Synopsis : Octobre 1944, Auschwitz-Birkenau. Saul Ausländer est membre du Sonderkommando, ce groupe de prisonniers juifs isolé du reste du camp et forcé d’assister les nazis dans leur plan d’extermination. Il travaille dans l’un des crématoriums quand il découvre le cadavre d’un garçon dans les traits duquel il reconnaît son fils. Alors que le Sonderkommando prépare une révolte, il décide d’accomplir l’impossible : sauver le corps de l’enfant des flammes et lui offrir une véritable sépulture. Photo ci-contre : László Nemes
Acteurs : Géza Röhrig, Levente Molnár, Urs Rechn
Dès le début du Festival de Cannes 2015, je misais beaucoup sur ce film et le voyais obtenir la Palme, rien moins que cela ! Nous savons ce qu’il en est et je ne reviendrai pas sur les polémiques suscitées par le jury cannois. N’empêche, après avoir vu le film, toutes mes attentes se voient confirmées. Nous avons affaire à un grand film et à un réalisateur d’envergure pour ce premier long métrage.
Le dos aux portes de l’enfer !
László Nemes [1] tourne en pellicule 35 mm, au format 1.37:1. Il s’inspire d’un livre de témoignages Des voix sous la cendre. Ces textes aussi appelés "rouleaux d’Auschwitz" ont été publiés par le Mémorial de la Shoah. "Il s’agit de textes écrits par des membres des Sonderkommandos du camp d’extermination, enterrés et cachés avant la rébellion d’octobre 1944, puis retrouvés des années plus tard. Ils y décrivent leurs tâches quotidiennes, l’organisation du travail, les règles de fonctionnement du camp et de l’extermination des Juifs, mais aussi la mise en place d’une forme de résistance". Ce sont ces souvenirs de l’horreur d’un passé que l’on ne peut oublier que le réalisateur met en images. Il choisit un cadre volontairement serré, centré sur son objectif : Saul. Nous ne voyons que lui et nous ne voyons que ce que lui voit. L’horreur que Saul ne voit pas ne nous sera pas montrée, elle restera hors de nos yeux, mais nos oreilles ne seront pas à l’abri des cris qui expriment l’horreur et l’épouvante de la situation. Nous sommes condamnés à être les yeux et le corps de Saul, en totale empathie avec lui, malgré l’horreur que suscite sa collaboration. Ainsi lorsqu’il faut aider les prisonniers par le mensonge à prendre une douche que nous savons - et que lui sait être - fatale, lorsque la porte se ferme sur l’enfer, les cris retentissent pendant que lui Saul et ses compagnons reprennent les vêtements et les bijoux - qui devront être remis aux gardes - pour préparer une pièce propre pour les suivants, dès que les "pièces" (comme disent les Allemands pour désigner les cadavres - le mot traduit ici l’horreur plus que "dépouilles" !) seront enlevées. Tout comme dans le film El Club (qui traite d’une tout autre abjection), l’image est salle ou plutôt, elle n’est pas belle [2] !

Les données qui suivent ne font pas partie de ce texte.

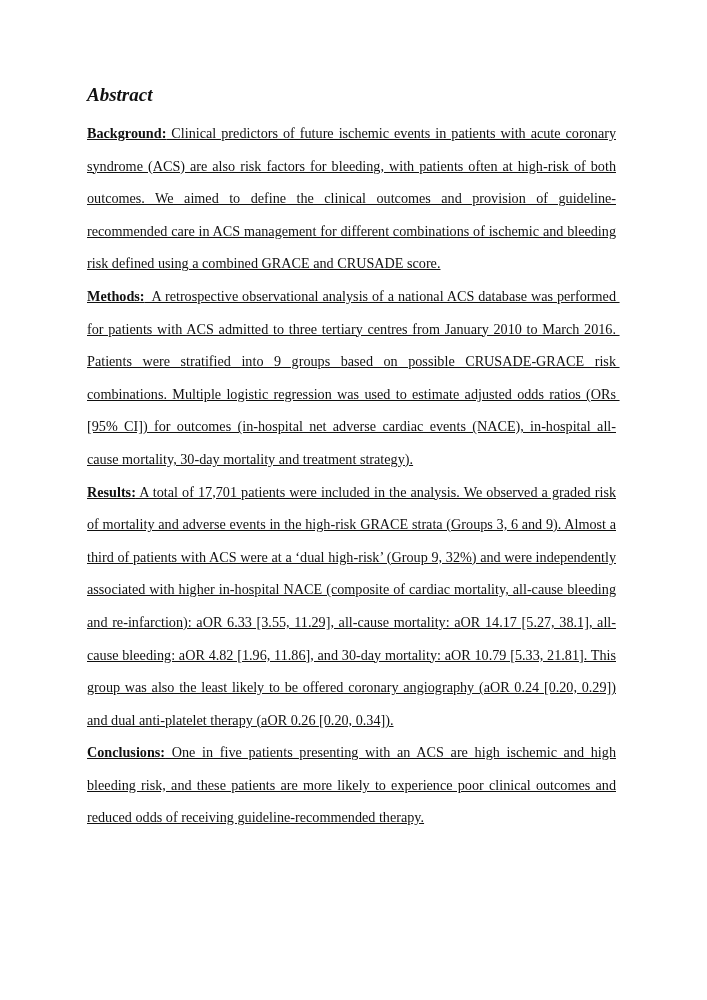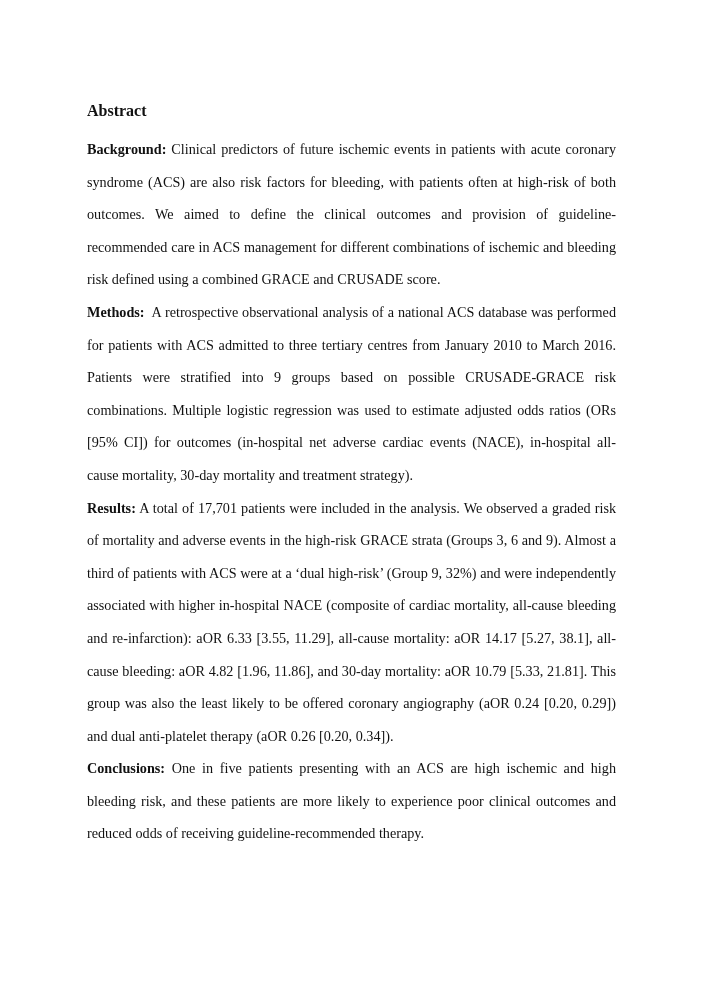--- a/index.html
+++ b/index.html
@@ -8,28 +8,30 @@
     position: absolute;
     left: 87px;
     top: 84px;
     width: 529px;
     font-family: "Liberation Serif", "DejaVu Serif", serif;
     font-size: 14.2px;
     color: #111111;
   }
   .title {
     font-weight: bold;
-    font-size: 16px;
-    margin: 16px 0 11px 0;
+    font-size: 19px;
+    margin: 0 0 11px 0;
     line-height: 22px;
+    font-style: italic;
   }
   .section {
     margin: 0;
     line-height: 32.6px;
     text-align: justify;
+    text-decoration: underline;
   }
   .section .label { font-weight: bold; }
 </style>
 </head>
 <body>
 
 <div class="page">
   <h2 class="title">Abstract</h2>
 
   <p class="section"><span class="label">Background:</span><span> Clinical predictors of future ischemic events in patients with acute coronary syndrome (ACS) are also risk factors for bleeding, with patients often at high-risk of both outcomes. We aimed to define the clinical outcomes and provision of guideline-recommended care in ACS management for different combinations of ischemic and bleeding risk defined using a combined GRACE and CRUSADE score.</span></p>

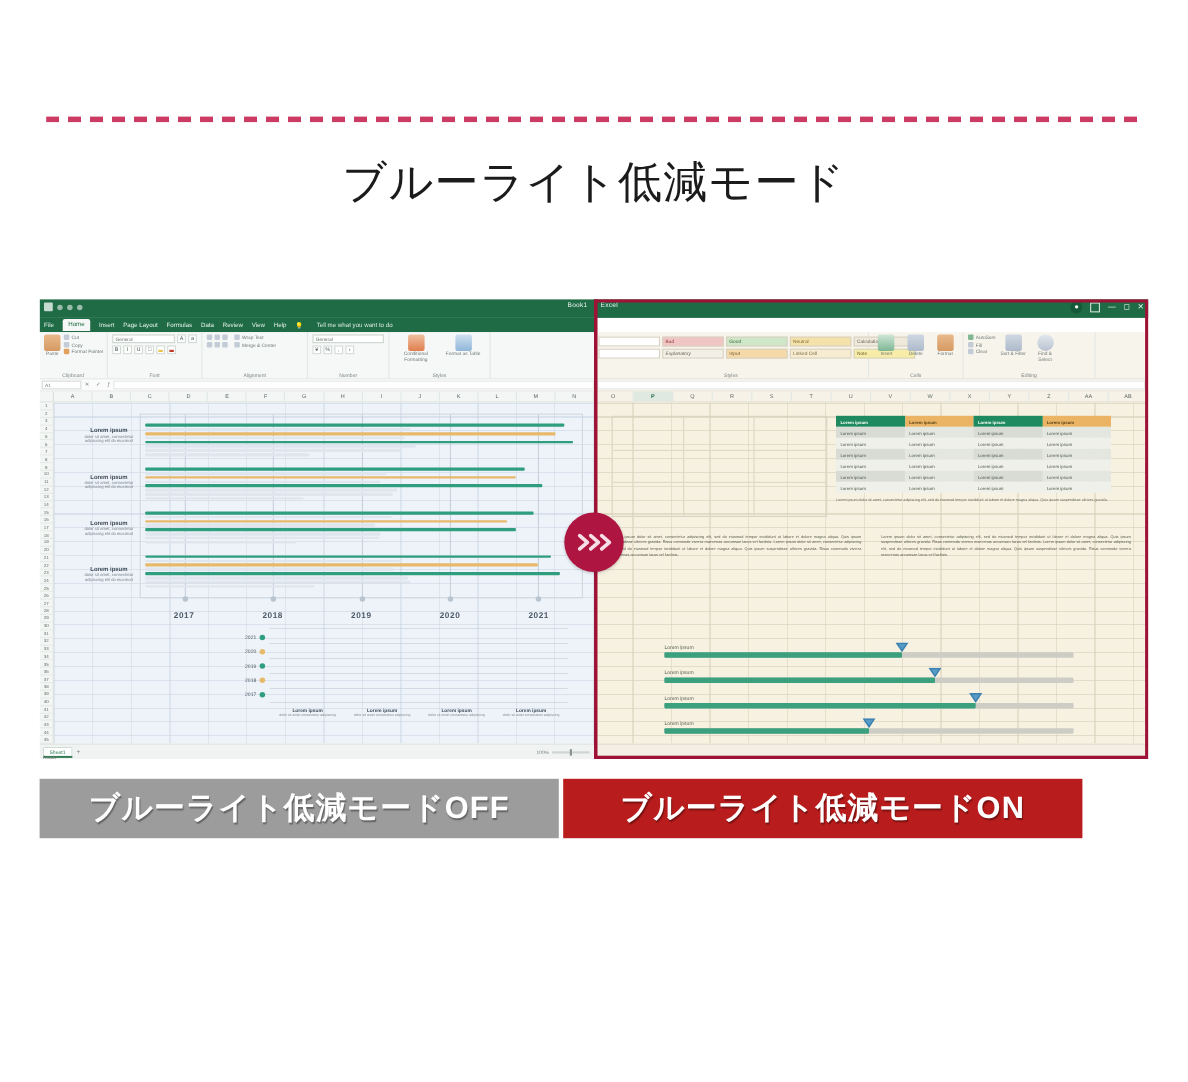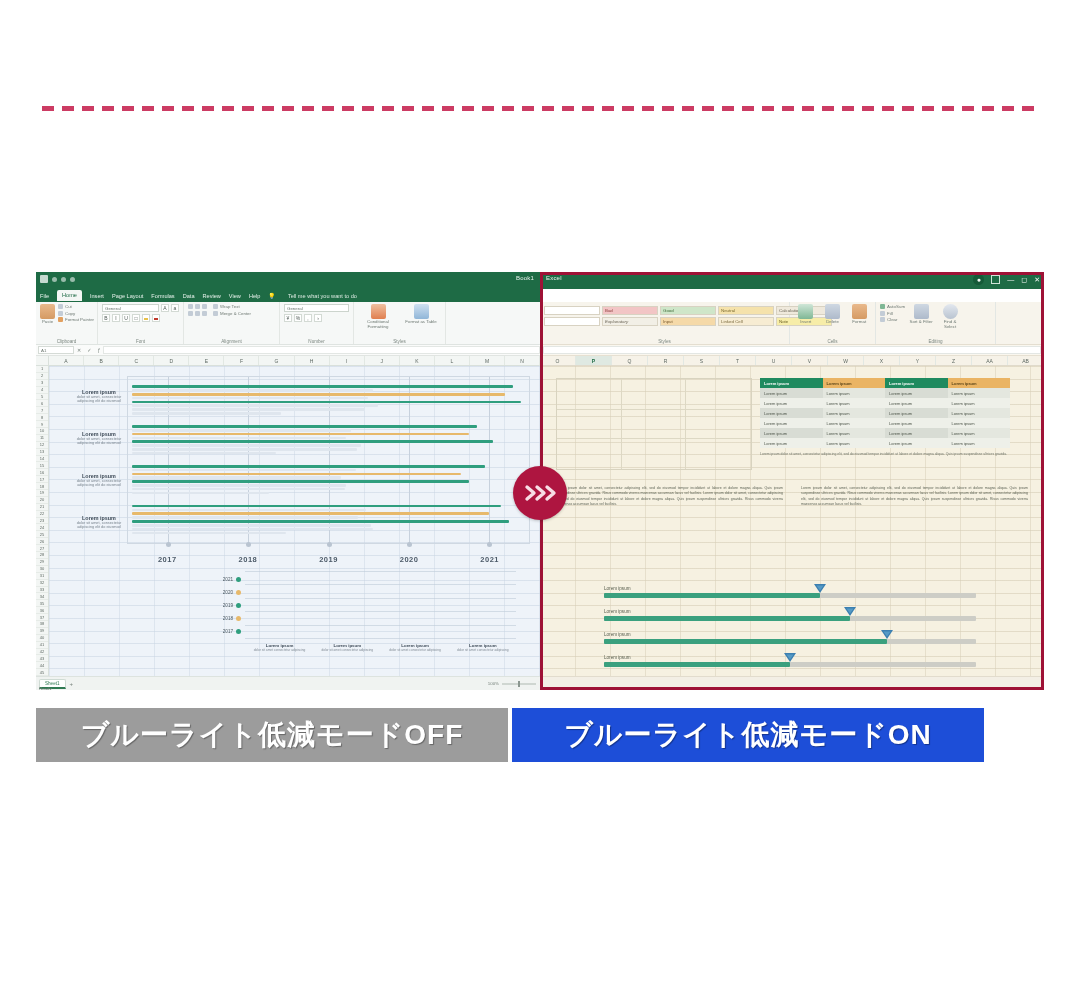--- a/index.html
+++ b/index.html
@@ -283,28 +283,29 @@
   .badge svg { display:block; }
 
   
   .labels { position:absolute; left:36px; top:708px; width:948px; height:54px; display:flex; }
   .lab {
     flex:1; display:flex; align-items:center; justify-content:center;
     font-size:28px; font-weight:bold; color:#fff; letter-spacing:1px;
     text-shadow: 1px 1px 1px rgba(0,0,0,.35);
   }
   .lab.off { background:#9c9c9c; margin-right:4px; }
-  .lab.on  { background:#1d4ed8; }
+  .lab.on  { background:#b91c1c; }
 </style>
 </head>
 <body>
 
 <div class="page">
 
   <div class="divider"></div>
+  <div class="subhead">ブルーライト低減モード</div>
 
   <div class="shot">
 
     <div class="pane pane-left">
 
       <div class="titlebar">
         <div class="tb-left">
           <span class="qa"></span>
           <span class="qa s"></span>
           <span class="qa s"></span>

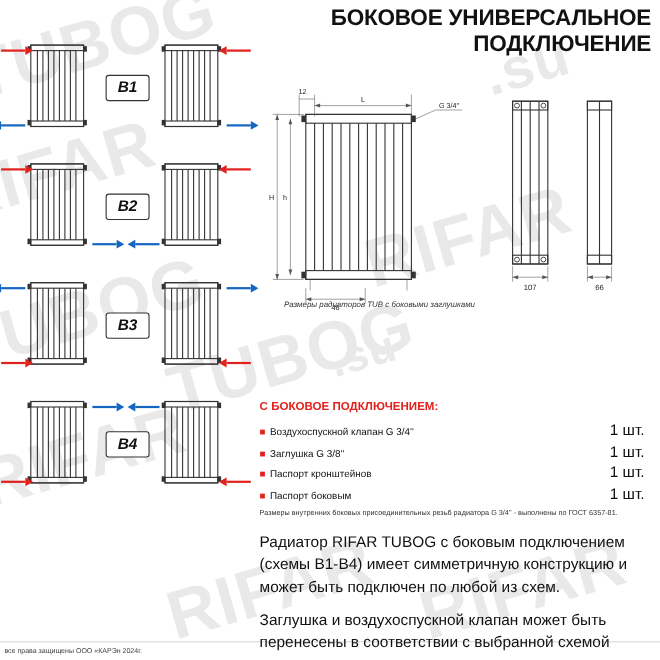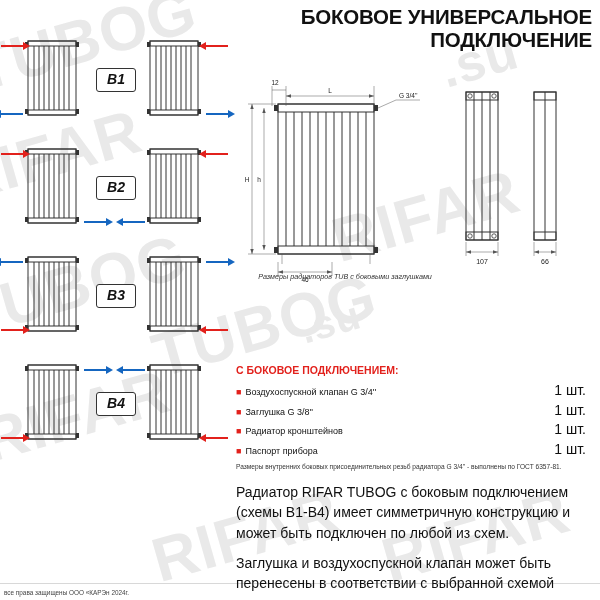--- a/index.html
+++ b/index.html
@@ -561,26 +561,26 @@
     <span class="name">Воздухоспускной клапан G 3/4''</span>
     <span class="qty">1 шт.</span>
   </div>
   <div class="kit-row">
     <span class="bullet">■</span>
     <span class="name">Заглушка G 3/8''</span>
     <span class="qty">1 шт.</span>
   </div>
   <div class="kit-row">
     <span class="bullet">■</span>
-    <span class="name">Радиатор кронштейнов</span>
+    <span class="name">Паспорт кронштейнов</span>
     <span class="qty">1 шт.</span>
   </div>
   <div class="kit-row">
     <span class="bullet">■</span>
-    <span class="name">Паспорт прибора</span>
+    <span class="name">Паспорт боковым</span>
     <span class="qty">1 шт.</span>
   </div>
 
   <div class="tb-note">Размеры внутренних боковых присоединительных резьб радиатора G 3/4'' - выполнены по ГОСТ 6357-81.</div>
   <div class="tb-para">Радиатор RIFAR TUBOG с боковым подключением (схемы B1-B4) имеет симметричную конструкцию и может быть подключен по любой из схем.</div>
   <div class="tb-para">Заглушка и воздухоспускной клапан может быть перенесены в соответствии с выбранной схемой монтажа.</div>
   <div class="tb-para last">Минимальная длина радиатора – 98 мм (2 секции) без учета арматуры.</div>
 </div>
 
 <div class="divider"></div>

Celui-ci est mon fils bien-aimé !
Dans cette horreur indicible, Saul est là, travaillant pour l’ennemi, contre les siens, pour reporter de quelques semaines ou mois le sort qui est le sien : lui aussi passera un jour - et c’est pour bientôt, une liste se prépare - les portes de l’enfer. Il le sait, nous le savons. Bien que fiction, ce film est "cinéma du réel" ! Il lui faut être efficace contre les siens. Mais un jour, lorsque l’on retire les cadavres de la chambre à gaz, un jeune corps râle, souffle. Ce n’est pas normal et c’est déjà la deuxième fois que cela se présente. Et ce souffle fragile n’aura pas voix au chapitre et il faudra l’éteindre, l’étouffer en même temps que sa sur-vie ! Parce qu’enfant, "sans paroles" donc, littéralement, il n’a pas le droit de parler de témoigner de ce qu’il a vu. Mais, le voyant, Saul pourra (se) dire "celui-ci est mon fils bien-aimé" (je suppose que l’on aura saisi mes références !). Dès ce moment, les choses changeront pour Saul. A ce corps sans défense, Saul voudra donner sépulture, pour lui éviter les flammes. Il lui faudra trouver aussi un rabbin pour dire les prières prévues par sa religion. Ce corps que les responsables du camp veulent autopsier, il faudra bien le voler avant, le cacher. Ce sont ces quelques heures que le film nous donne à vivre. En même temps la vie - ou plutôt la mort - dans le camp se poursuit, mais aussi une résistance tente de s’organiser (il faut aussi chercher des explosifs : occasion d’une scène intense dans un campement de femmes que je vous laisse découvrir à l’écran). Il faut photographier le mal en action pour en rendre compte. Le film s’inspire ici de fait réel, à Birkenau où "la résistance polonaise a introduit un ou plusieurs appareils photo chez les Sonderkommandos, pour témoigner de l’extermination. Au prix de risques inouïs, ils ont réussi à photographier, juste avant la fermeture et juste après l’ouverture d’une chambre à gaz, les femmes qui s’approchent nues, puis les cadavres entassés, sortis dehors, qu’on brûle à même le sol.".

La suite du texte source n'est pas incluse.